This PNA has included an assessment of current need and service provision and has concluded that access to
pharmaceutical services is adequate for the current population. Residents of many of the more rural areas,
particularly around the border of Warrington, might also choose to use the services available in pharmacies
in neighbouring local authorities.

Statement 4:

A statement of the pharmaceutical services that the HWB has identified (if it has) as services that
are not provided in the area of the HWB but which the HWB is satisfied-
    (a) Would, if they were provided (whether or not they were located in the area of the HWB),
        secure improvements or better access to pharmaceutical services or pharmaceutical
        services of a specific type, in its area,
    (b) Would, if in specified future circumstances they were provided (whether or not they were
        located in the area of the HWB) secure future improvements or better access to
        pharmaceutical services or pharmaceutical services or a specified type in its’ area.

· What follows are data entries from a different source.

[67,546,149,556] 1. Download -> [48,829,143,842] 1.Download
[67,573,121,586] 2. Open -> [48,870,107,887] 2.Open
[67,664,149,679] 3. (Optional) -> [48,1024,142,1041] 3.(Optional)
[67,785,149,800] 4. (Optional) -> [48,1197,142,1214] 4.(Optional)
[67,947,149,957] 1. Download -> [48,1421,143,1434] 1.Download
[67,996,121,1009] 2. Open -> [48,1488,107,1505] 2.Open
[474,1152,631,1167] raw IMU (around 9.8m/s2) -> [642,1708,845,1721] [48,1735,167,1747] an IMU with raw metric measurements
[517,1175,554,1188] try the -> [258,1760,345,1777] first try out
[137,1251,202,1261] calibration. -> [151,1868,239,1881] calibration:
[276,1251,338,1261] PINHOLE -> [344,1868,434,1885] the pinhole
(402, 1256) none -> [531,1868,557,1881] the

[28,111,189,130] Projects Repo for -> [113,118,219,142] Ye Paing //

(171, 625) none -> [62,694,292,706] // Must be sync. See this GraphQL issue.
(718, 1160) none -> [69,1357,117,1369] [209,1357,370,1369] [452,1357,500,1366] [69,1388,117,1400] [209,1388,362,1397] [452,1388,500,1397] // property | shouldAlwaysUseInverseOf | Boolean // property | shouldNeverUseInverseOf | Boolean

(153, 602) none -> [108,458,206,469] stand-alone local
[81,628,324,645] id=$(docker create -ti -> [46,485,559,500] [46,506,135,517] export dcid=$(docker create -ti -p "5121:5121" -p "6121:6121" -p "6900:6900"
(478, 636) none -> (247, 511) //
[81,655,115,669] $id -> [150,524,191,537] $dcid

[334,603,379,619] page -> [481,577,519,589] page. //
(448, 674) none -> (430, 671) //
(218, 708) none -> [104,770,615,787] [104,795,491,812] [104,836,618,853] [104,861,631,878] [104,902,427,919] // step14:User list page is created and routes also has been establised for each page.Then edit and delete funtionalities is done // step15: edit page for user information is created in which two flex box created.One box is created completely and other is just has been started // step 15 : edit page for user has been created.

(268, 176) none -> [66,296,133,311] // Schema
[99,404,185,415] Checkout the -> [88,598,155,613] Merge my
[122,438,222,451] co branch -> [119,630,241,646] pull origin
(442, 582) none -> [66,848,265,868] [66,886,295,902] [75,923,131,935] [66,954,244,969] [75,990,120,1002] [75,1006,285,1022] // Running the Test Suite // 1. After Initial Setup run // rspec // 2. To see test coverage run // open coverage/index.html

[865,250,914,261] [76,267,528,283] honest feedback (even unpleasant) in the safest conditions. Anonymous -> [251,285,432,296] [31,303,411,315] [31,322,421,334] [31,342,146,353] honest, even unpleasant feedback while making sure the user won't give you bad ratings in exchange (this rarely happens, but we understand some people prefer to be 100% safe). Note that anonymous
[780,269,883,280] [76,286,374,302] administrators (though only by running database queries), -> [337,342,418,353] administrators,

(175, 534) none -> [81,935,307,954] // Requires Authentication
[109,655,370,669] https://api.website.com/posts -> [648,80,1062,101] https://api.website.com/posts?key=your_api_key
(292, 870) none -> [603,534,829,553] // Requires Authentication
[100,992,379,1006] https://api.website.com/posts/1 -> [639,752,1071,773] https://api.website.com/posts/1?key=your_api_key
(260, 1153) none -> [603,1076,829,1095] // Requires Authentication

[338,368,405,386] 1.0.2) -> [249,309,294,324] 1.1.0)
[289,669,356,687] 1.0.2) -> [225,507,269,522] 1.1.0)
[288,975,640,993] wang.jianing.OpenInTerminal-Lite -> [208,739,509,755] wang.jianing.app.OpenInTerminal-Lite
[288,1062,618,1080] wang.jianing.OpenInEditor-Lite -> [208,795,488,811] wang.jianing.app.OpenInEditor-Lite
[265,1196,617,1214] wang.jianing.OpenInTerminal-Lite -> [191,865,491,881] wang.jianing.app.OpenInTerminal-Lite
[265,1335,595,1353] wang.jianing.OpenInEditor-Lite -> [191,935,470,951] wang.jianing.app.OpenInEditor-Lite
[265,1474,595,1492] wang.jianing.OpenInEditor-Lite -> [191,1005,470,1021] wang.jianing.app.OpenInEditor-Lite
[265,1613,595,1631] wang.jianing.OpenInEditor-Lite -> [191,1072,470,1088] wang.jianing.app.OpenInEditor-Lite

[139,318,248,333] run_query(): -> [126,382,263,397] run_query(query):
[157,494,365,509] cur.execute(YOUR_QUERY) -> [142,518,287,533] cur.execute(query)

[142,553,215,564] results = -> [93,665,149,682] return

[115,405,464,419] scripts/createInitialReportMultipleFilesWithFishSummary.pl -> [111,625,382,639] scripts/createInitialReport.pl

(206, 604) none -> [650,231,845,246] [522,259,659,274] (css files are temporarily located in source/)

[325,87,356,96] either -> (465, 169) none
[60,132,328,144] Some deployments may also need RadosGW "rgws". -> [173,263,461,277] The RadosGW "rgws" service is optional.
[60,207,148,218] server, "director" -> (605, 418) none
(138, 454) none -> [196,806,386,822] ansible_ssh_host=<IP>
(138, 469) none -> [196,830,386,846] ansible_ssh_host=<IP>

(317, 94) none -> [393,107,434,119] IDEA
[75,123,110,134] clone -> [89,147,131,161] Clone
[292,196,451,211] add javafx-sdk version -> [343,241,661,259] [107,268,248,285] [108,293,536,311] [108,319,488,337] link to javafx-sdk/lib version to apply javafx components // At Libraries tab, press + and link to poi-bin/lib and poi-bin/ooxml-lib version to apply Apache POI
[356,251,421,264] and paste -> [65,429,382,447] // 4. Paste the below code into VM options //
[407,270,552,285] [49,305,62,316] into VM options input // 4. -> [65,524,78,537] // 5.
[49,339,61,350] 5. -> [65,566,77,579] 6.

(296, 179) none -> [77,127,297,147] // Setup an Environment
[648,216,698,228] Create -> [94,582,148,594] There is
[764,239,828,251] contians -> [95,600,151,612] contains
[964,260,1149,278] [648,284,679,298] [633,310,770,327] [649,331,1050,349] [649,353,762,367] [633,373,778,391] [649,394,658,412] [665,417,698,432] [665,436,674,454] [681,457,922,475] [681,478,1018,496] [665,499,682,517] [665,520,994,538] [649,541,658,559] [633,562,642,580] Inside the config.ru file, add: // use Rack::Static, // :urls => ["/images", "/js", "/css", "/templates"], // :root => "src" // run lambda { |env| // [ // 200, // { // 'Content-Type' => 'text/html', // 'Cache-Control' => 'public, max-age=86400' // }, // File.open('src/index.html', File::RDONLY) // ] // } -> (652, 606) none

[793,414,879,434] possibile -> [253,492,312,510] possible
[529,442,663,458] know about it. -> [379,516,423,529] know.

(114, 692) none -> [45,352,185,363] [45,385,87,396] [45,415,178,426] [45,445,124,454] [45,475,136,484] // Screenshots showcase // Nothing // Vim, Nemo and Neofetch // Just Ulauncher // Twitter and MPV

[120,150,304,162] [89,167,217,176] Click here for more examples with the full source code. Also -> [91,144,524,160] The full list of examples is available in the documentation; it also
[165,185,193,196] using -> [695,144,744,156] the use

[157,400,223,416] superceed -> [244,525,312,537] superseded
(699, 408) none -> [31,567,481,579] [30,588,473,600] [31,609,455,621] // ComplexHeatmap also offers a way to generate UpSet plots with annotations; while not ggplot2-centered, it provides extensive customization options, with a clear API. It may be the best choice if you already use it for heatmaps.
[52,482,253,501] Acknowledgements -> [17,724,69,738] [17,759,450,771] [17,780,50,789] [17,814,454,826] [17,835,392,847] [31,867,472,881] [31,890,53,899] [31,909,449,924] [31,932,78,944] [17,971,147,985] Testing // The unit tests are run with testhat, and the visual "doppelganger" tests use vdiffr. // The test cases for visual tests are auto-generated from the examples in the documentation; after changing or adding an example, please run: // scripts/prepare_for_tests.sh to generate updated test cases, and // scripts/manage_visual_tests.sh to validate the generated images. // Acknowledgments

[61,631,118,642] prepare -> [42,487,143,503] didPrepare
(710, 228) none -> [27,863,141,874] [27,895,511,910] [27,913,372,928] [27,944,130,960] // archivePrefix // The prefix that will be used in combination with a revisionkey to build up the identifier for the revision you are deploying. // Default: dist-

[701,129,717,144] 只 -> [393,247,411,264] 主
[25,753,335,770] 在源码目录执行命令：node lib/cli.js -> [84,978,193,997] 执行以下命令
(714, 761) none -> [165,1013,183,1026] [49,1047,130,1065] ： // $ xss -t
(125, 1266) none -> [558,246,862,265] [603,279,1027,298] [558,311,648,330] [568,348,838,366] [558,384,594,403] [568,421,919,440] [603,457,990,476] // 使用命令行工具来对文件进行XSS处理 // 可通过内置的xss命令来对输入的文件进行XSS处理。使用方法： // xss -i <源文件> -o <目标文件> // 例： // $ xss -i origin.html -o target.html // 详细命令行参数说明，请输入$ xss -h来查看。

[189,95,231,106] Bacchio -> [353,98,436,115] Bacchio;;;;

This PNA has included an assessment of current need and service provision, and has concluded that access
to pharmaceutical services is adequate for the current population. However, the skills and expertise of
community pharmacists could be further utilised in the provision of locally commissioned services aimed at
improving population health. Assessment of future plans for housing development within Warrington has
highlighted potential growth across all of the 4 ward groupings. It is envisaged that capacity within existing
services overall will be able to absorb the increased demand anticipated over lifespan of this PNA, however
regular review will be needed to ensure equitable distribution of provision in light of population growth.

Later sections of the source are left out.